Parsing XML with Python Minidom
source link: https://rowelldionicio.com/parsing-xml-with-python-minidom/
Go to the source link to view the article. You can view the picture content, updated content and better typesetting reading experience. If the link is broken, please click the button below to view the snapshot at that time.

Parsing XML with Python Minidom
November 29, 2019 By Rowell Leave a Comment
A core skill for a DevNet associate is being knowledgeable of how to parse XML into a Python structure.
Data can be retrieved from devices using different data structures such as XML, YAML, or JSON.
In this lab, I’ll look at parsing XML into a useable structure within Python.
First step is to use a Python script to send an HTTP request to our device so we can obtain data which will be returned in XML format.

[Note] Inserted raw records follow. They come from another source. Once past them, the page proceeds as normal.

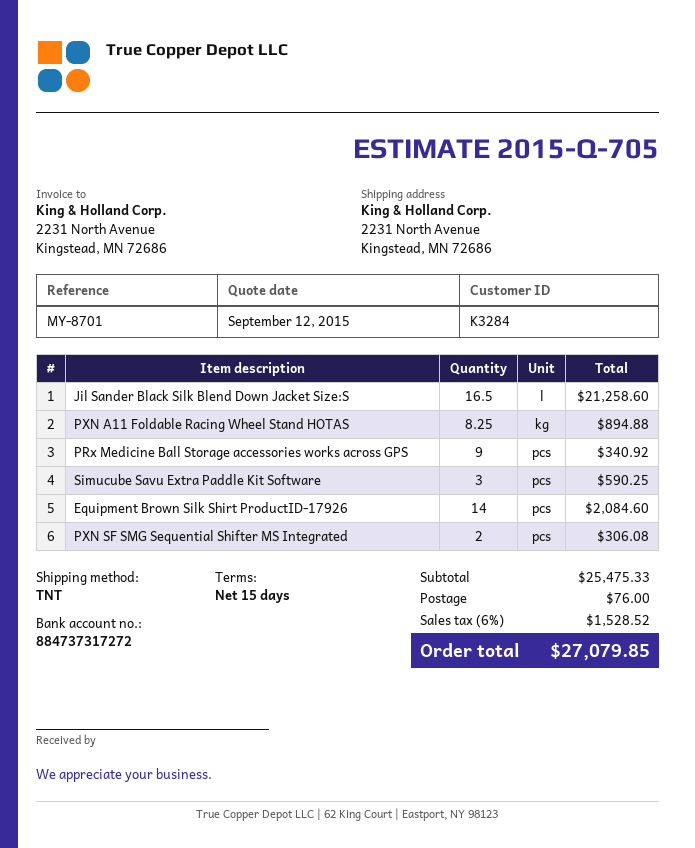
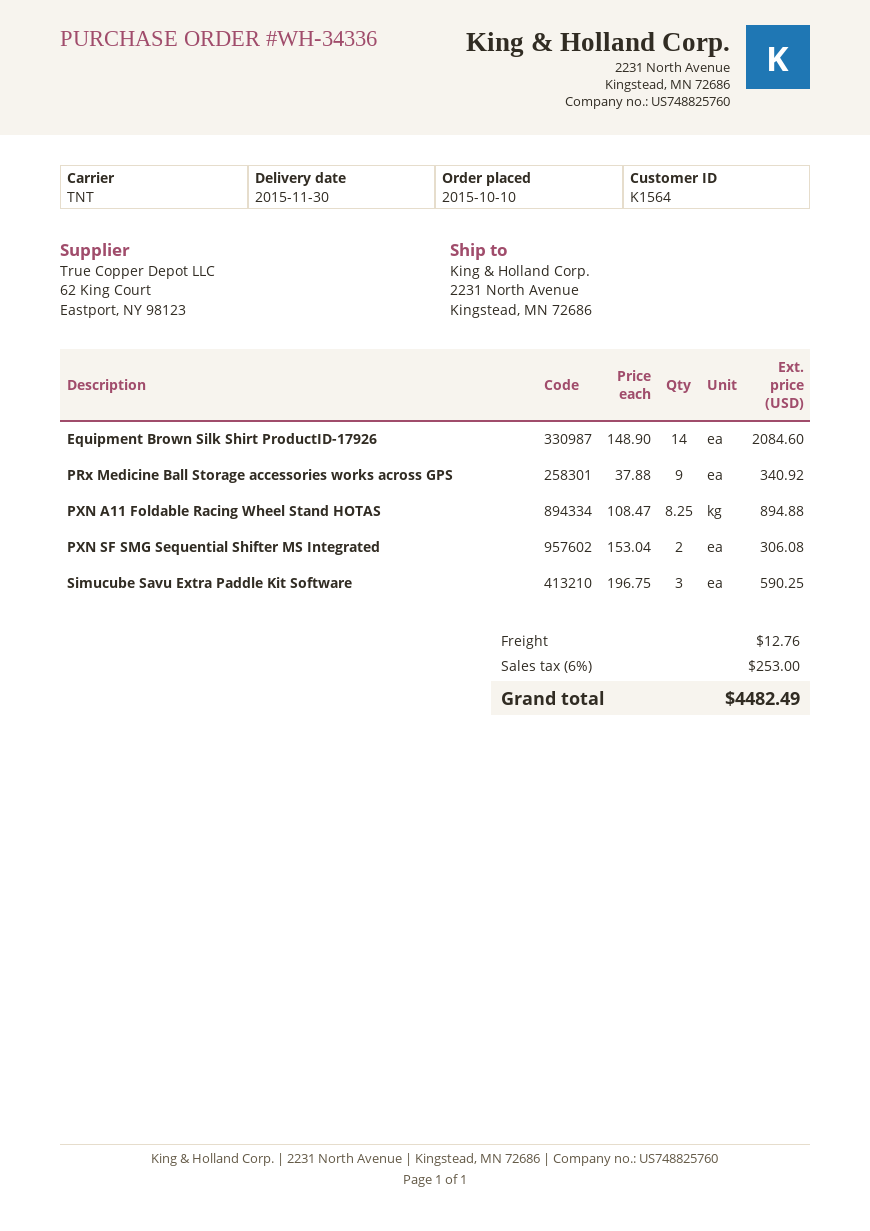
customer number: K3284 -> K1564
Jil Sander Black Silk Blend Down Jacket Size:S: 16.5 for 21258.60 -> none
shipping: 76.00 -> 12.76
tax: 6% = 1528.52 -> 6% = 253.00
total: 27079.85 -> 4482.49

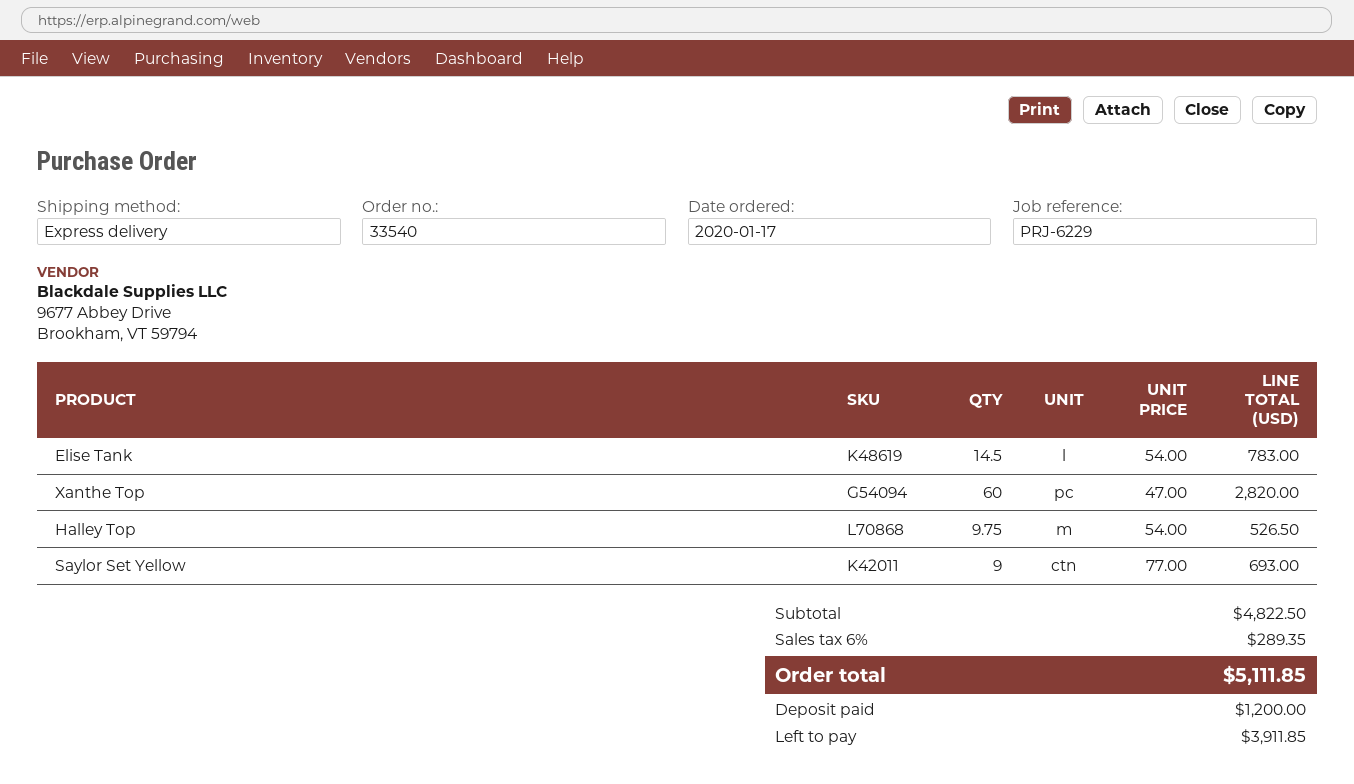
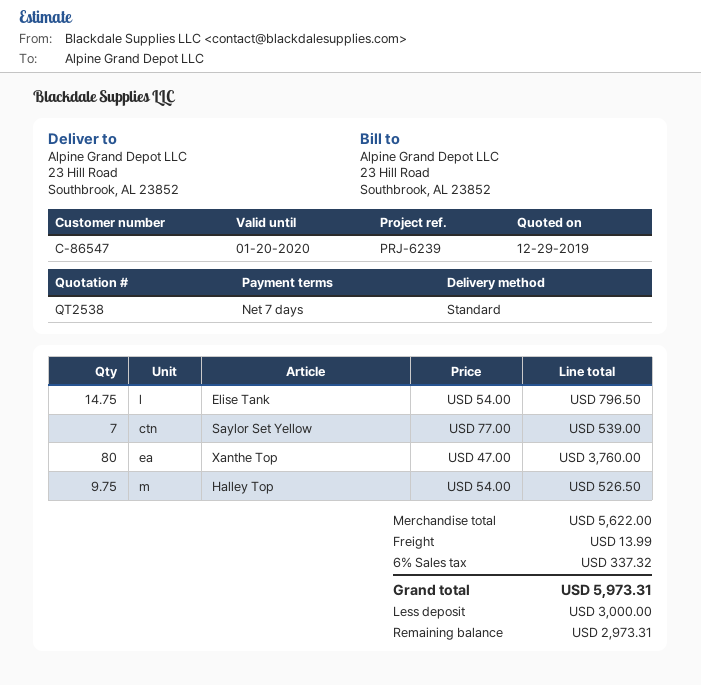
reference: PRJ-6229 -> PRJ-6239
shipping method: express -> standard
Elise Tank: 14.5 x 54.00 = 783.00 -> 14.75 x 54.00 = 796.50
Xanthe Top: 60 x 47.00 = 2820.00 -> 80 x 47.00 = 3760.00
Saylor Set Yellow: 9 x 77.00 = 693.00 -> 7 x 77.00 = 539.00
subtotal: 4822.50 -> 5622.00
shipping: none -> 13.99
tax: 6% = 289.35 -> 6% = 337.32
total: 5111.85 -> 5973.31
deposit: 1200.00 -> 3000.00
balance: 3911.85 -> 2973.31

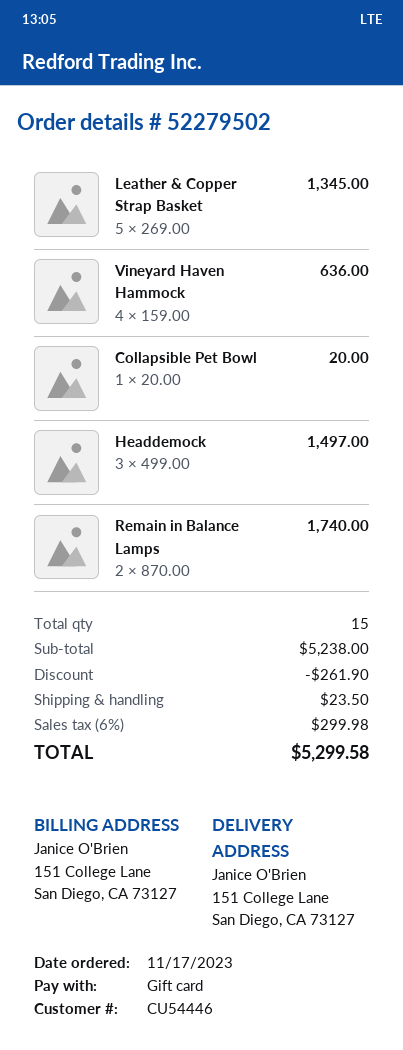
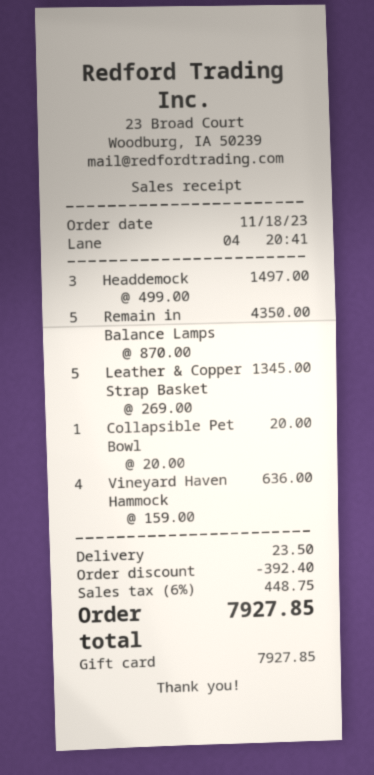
order date: 2023-11-17 -> 2023-11-18
Remain in Balance Lamps: 2 x 870.00 = 1740.00 -> 5 x 870.00 = 4350.00
discount: 261.90 -> 392.40
tax: 6% = 299.98 -> 6% = 448.75
total: 5299.58 -> 7927.85

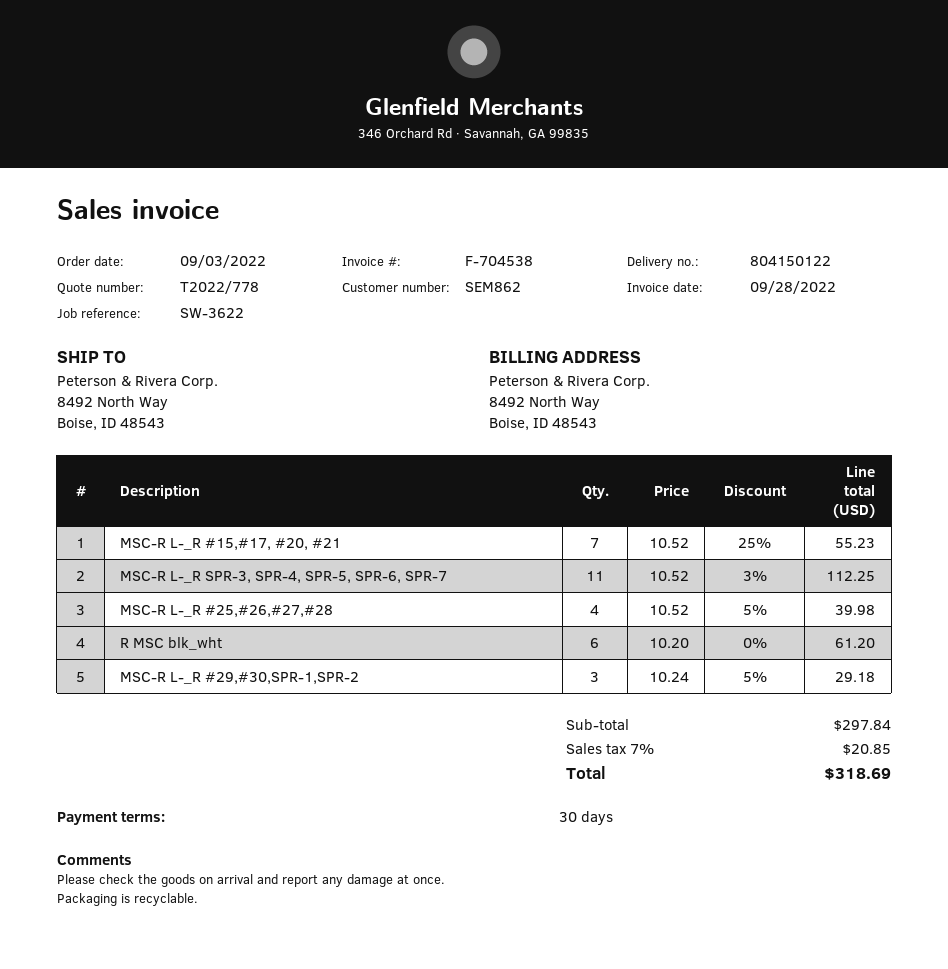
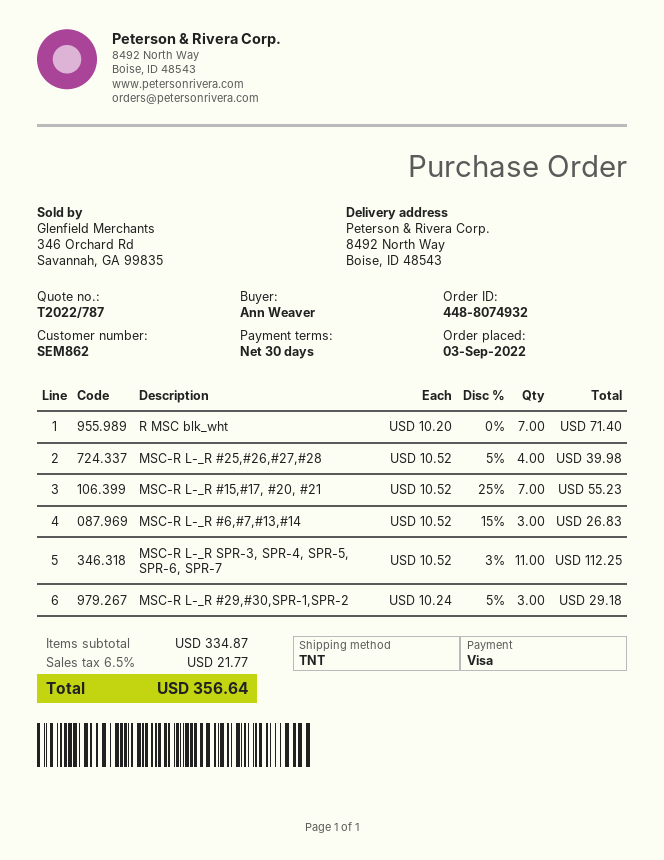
quote number: T2022/778 -> T2022/787
R MSC blk_wht: 6 x 10.20 = 61.20 -> 7 x 10.20 = 71.40
MSC-R L-_R #6,#7,#13,#14: none -> 3 x 10.52 - 15% = 26.83
subtotal: 297.84 -> 334.87
tax: 7% = 20.85 -> 6.5% = 21.77
total: 318.69 -> 356.64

Cisco provides us with a sandbox to test with using this Python script through their Coding 201 Parsing XML lab. I’ve had to modify it a little to ensure I can ignore the certificate verification. And I had to select another Sandbox due to authorization issues.
from urllib.request import Request, urlopen
import ssl
req = Request('https://msesandbox.cisco.com/api/contextaware/v1/maps/info/DevNetCampus/DevNetBuilding/DevNetZone')
req.add_header('Authorization', 'Basic bGVhcm5pbmc6bGVhcm5pbmc==')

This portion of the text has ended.